## What you should do
In the data that follows, find each line containing "none" and copy it.

-- Available data follows --

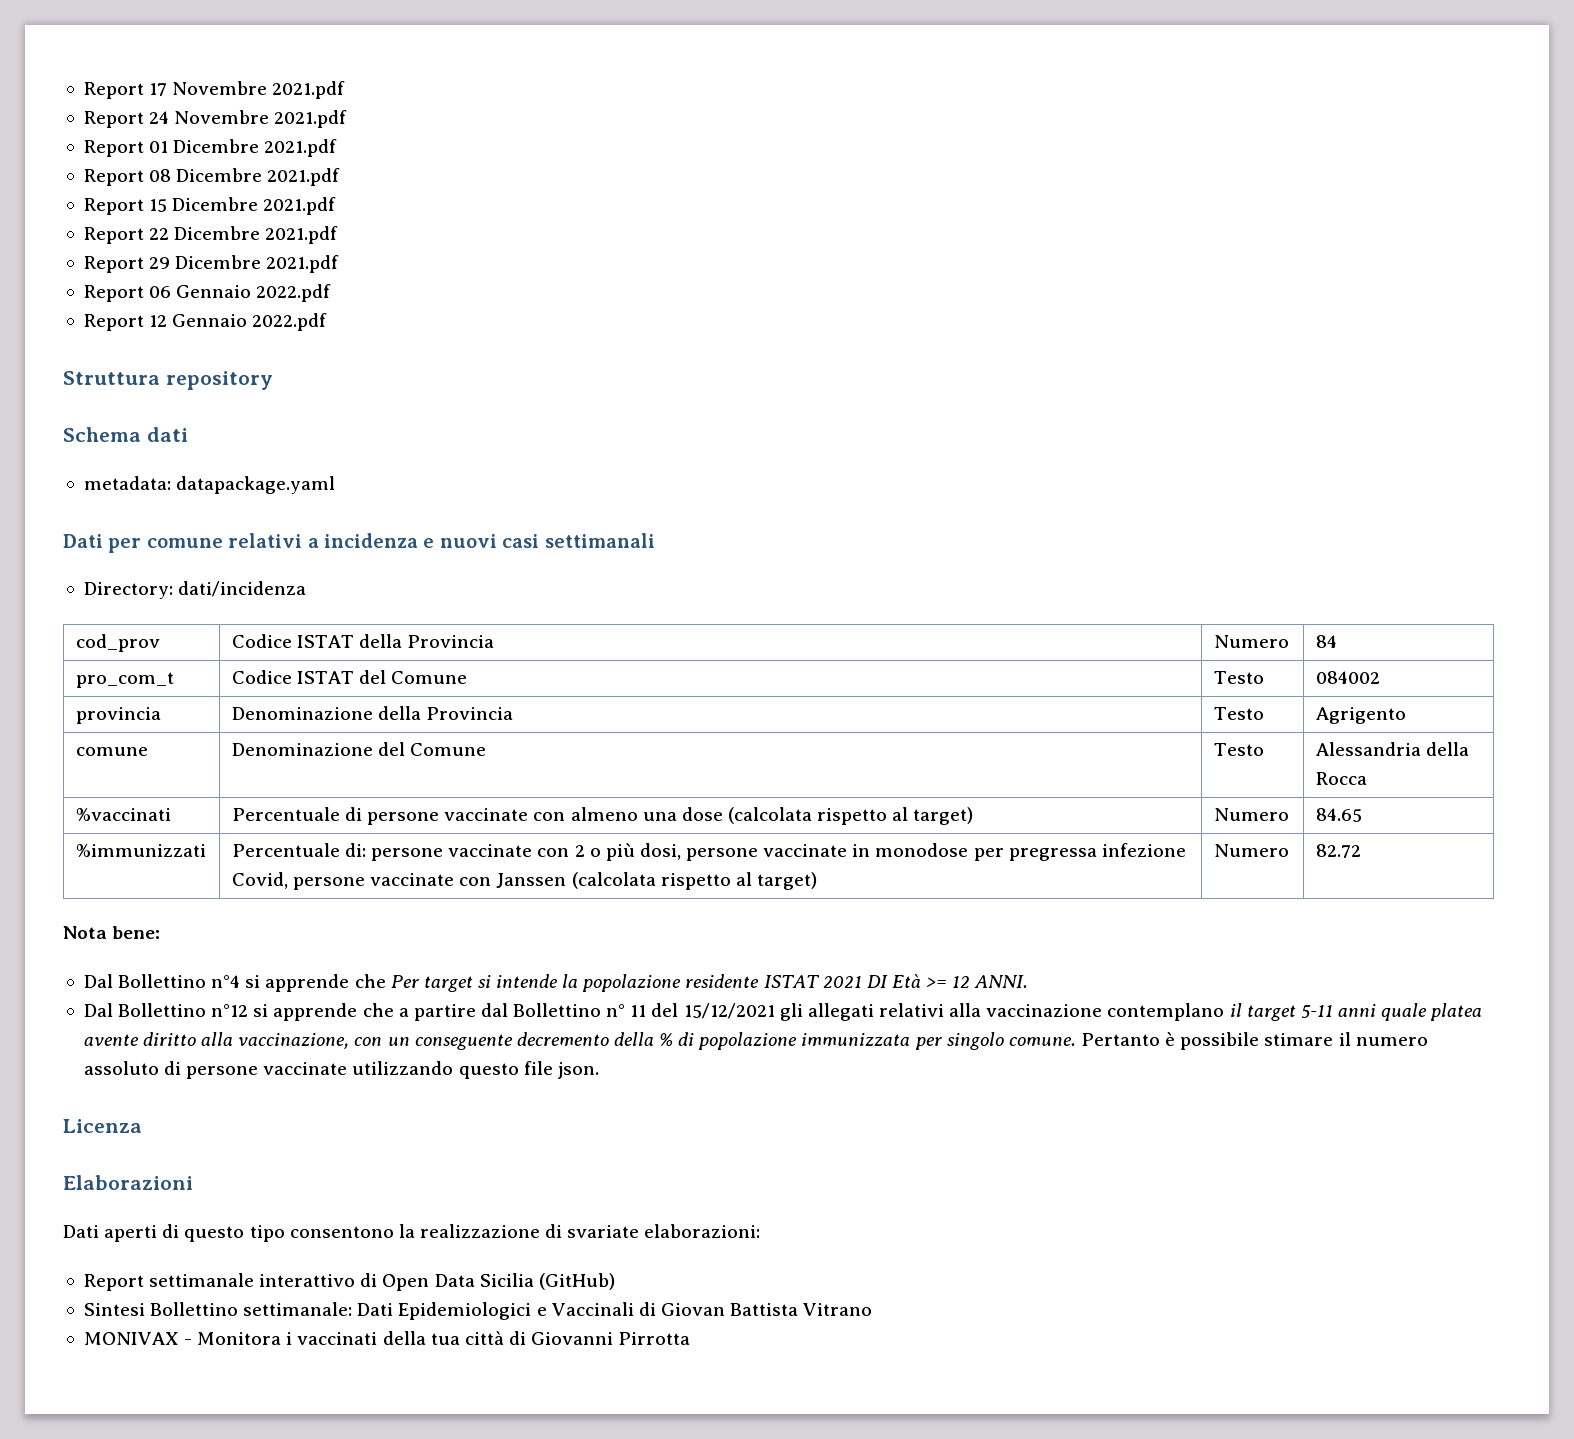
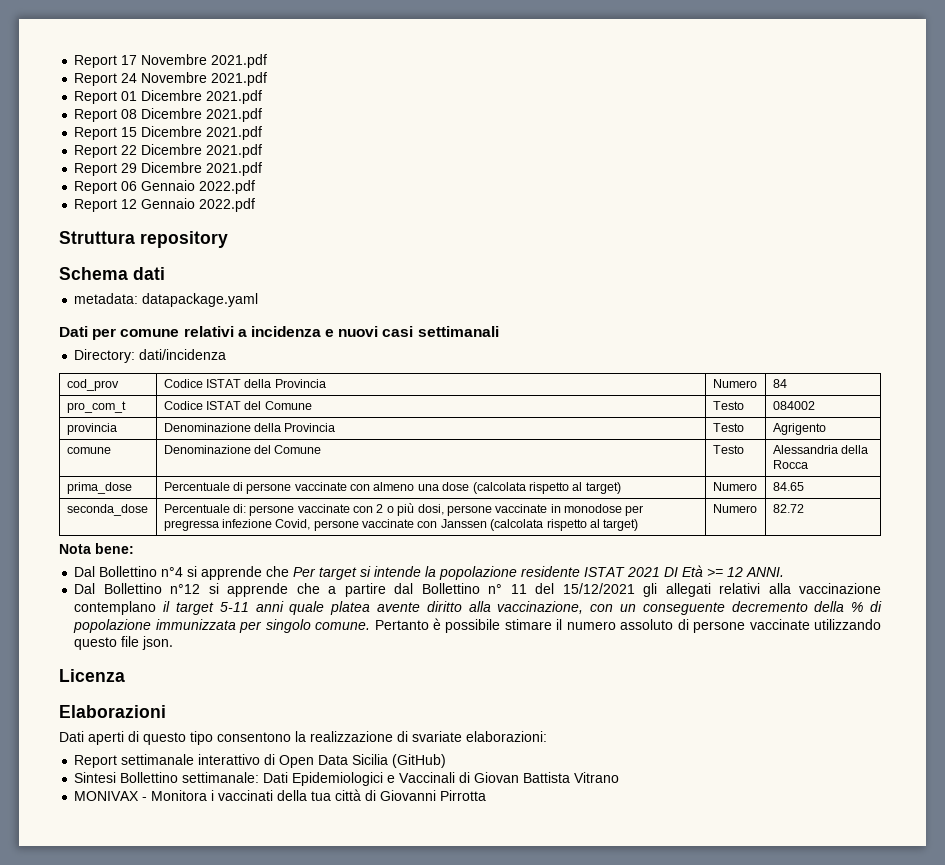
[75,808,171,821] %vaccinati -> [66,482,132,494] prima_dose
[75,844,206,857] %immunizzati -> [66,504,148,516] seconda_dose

-- Available data concluded --
-- Available data follows --

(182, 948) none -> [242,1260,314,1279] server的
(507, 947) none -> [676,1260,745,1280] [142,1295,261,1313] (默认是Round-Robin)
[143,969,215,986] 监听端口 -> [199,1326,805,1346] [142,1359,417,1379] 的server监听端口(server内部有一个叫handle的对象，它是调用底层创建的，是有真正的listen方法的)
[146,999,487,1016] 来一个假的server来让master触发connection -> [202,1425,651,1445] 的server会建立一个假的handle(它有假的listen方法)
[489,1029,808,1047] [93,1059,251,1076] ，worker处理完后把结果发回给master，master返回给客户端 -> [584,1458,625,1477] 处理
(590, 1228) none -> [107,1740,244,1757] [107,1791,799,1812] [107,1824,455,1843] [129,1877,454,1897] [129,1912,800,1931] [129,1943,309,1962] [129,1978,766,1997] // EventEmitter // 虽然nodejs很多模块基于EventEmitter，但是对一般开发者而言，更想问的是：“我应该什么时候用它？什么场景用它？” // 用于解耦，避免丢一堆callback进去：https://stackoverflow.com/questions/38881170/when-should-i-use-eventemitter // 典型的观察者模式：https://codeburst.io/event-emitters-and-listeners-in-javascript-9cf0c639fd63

-- Available data concluded --

## Answer to the problem
(182, 948) none -> [242,1260,314,1279] server的
(507, 947) none -> [676,1260,745,1280] [142,1295,261,1313] (默认是Round-Robin)
(590, 1228) none -> [107,1740,244,1757] [107,1791,799,1812] [107,1824,455,1843] [129,1877,454,1897] [129,1912,800,1931] [129,1943,309,1962] [129,1978,766,1997] // EventEmitter // 虽然nodejs很多模块基于EventEmitter，但是对一般开发者而言，更想问的是：“我应该什么时候用它？什么场景用它？” // 用于解耦，避免丢一堆callback进去：https://stackoverflow.com/questions/38881170/when-should-i-use-eventemitter // 典型的观察者模式：https://codeburst.io/event-emitters-and-listeners-in-javascript-9cf0c639fd63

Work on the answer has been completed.